Brief:
Take every line of the material and reproduce it exactly.

Material to process:
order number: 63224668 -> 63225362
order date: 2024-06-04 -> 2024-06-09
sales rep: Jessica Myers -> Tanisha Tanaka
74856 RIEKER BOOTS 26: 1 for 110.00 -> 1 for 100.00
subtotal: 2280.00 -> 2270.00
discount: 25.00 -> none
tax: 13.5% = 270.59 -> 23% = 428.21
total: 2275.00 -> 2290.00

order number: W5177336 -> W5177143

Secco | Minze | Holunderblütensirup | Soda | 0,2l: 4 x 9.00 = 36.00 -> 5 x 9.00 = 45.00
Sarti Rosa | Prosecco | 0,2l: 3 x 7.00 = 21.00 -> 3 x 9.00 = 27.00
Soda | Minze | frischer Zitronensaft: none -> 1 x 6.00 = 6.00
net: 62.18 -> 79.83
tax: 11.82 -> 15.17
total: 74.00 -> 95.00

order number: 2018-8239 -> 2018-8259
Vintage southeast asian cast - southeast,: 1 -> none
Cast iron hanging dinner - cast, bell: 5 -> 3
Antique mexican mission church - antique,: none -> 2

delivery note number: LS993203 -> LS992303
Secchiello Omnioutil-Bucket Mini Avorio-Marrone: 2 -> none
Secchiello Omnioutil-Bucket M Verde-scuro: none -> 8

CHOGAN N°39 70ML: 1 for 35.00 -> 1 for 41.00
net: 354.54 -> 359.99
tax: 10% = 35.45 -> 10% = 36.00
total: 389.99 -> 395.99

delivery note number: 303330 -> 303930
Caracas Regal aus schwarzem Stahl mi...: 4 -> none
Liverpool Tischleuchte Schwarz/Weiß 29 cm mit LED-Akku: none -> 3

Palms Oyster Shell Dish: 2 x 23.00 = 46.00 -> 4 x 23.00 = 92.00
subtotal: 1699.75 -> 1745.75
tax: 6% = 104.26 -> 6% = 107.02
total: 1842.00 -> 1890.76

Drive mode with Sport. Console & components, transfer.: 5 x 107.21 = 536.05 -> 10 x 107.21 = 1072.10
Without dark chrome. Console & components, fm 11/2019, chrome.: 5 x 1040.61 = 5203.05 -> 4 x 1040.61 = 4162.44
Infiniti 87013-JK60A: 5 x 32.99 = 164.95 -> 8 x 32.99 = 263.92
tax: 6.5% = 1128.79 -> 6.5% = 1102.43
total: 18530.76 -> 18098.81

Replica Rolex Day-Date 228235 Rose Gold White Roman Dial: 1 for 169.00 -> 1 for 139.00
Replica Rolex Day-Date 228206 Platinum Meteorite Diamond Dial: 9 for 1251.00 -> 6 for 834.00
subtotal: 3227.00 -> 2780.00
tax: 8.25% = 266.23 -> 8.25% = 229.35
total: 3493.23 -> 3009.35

Answer:
order number: 63224668 -> 63225362
order date: 2024-06-04 -> 2024-06-09
sales rep: Jessica Myers -> Tanisha Tanaka
74856 RIEKER BOOTS 26: 1 for 110.00 -> 1 for 100.00
subtotal: 2280.00 -> 2270.00
discount: 25.00 -> none
tax: 13.5% = 270.59 -> 23% = 428.21
total: 2275.00 -> 2290.00

order number: W5177336 -> W5177143

Secco | Minze | Holunderblütensirup | Soda | 0,2l: 4 x 9.00 = 36.00 -> 5 x 9.00 = 45.00
Sarti Rosa | Prosecco | 0,2l: 3 x 7.00 = 21.00 -> 3 x 9.00 = 27.00
Soda | Minze | frischer Zitronensaft: none -> 1 x 6.00 = 6.00
net: 62.18 -> 79.83
tax: 11.82 -> 15.17
total: 74.00 -> 95.00

order number: 2018-8239 -> 2018-8259
Vintage southeast asian cast - southeast,: 1 -> none
Cast iron hanging dinner - cast, bell: 5 -> 3
Antique mexican mission church - antique,: none -> 2

delivery note number: LS993203 -> LS992303
Secchiello Omnioutil-Bucket Mini Avorio-Marrone: 2 -> none
Secchiello Omnioutil-Bucket M Verde-scuro: none -> 8

CHOGAN N°39 70ML: 1 for 35.00 -> 1 for 41.00
net: 354.54 -> 359.99
tax: 10% = 35.45 -> 10% = 36.00
total: 389.99 -> 395.99

delivery note number: 303330 -> 303930
Caracas Regal aus schwarzem Stahl mi...: 4 -> none
Liverpool Tischleuchte Schwarz/Weiß 29 cm mit LED-Akku: none -> 3

Palms Oyster Shell Dish: 2 x 23.00 = 46.00 -> 4 x 23.00 = 92.00
subtotal: 1699.75 -> 1745.75
tax: 6% = 104.26 -> 6% = 107.02
total: 1842.00 -> 1890.76

Drive mode with Sport. Console & components, transfer.: 5 x 107.21 = 536.05 -> 10 x 107.21 = 1072.10
Without dark chrome. Console & components, fm 11/2019, chrome.: 5 x 1040.61 = 5203.05 -> 4 x 1040.61 = 4162.44
Infiniti 87013-JK60A: 5 x 32.99 = 164.95 -> 8 x 32.99 = 263.92
tax: 6.5% = 1128.79 -> 6.5% = 1102.43
total: 18530.76 -> 18098.81

Replica Rolex Day-Date 228235 Rose Gold White Roman Dial: 1 for 169.00 -> 1 for 139.00
Replica Rolex Day-Date 228206 Platinum Meteorite Diamond Dial: 9 for 1251.00 -> 6 for 834.00
subtotal: 3227.00 -> 2780.00
tax: 8.25% = 266.23 -> 8.25% = 229.35
total: 3493.23 -> 3009.35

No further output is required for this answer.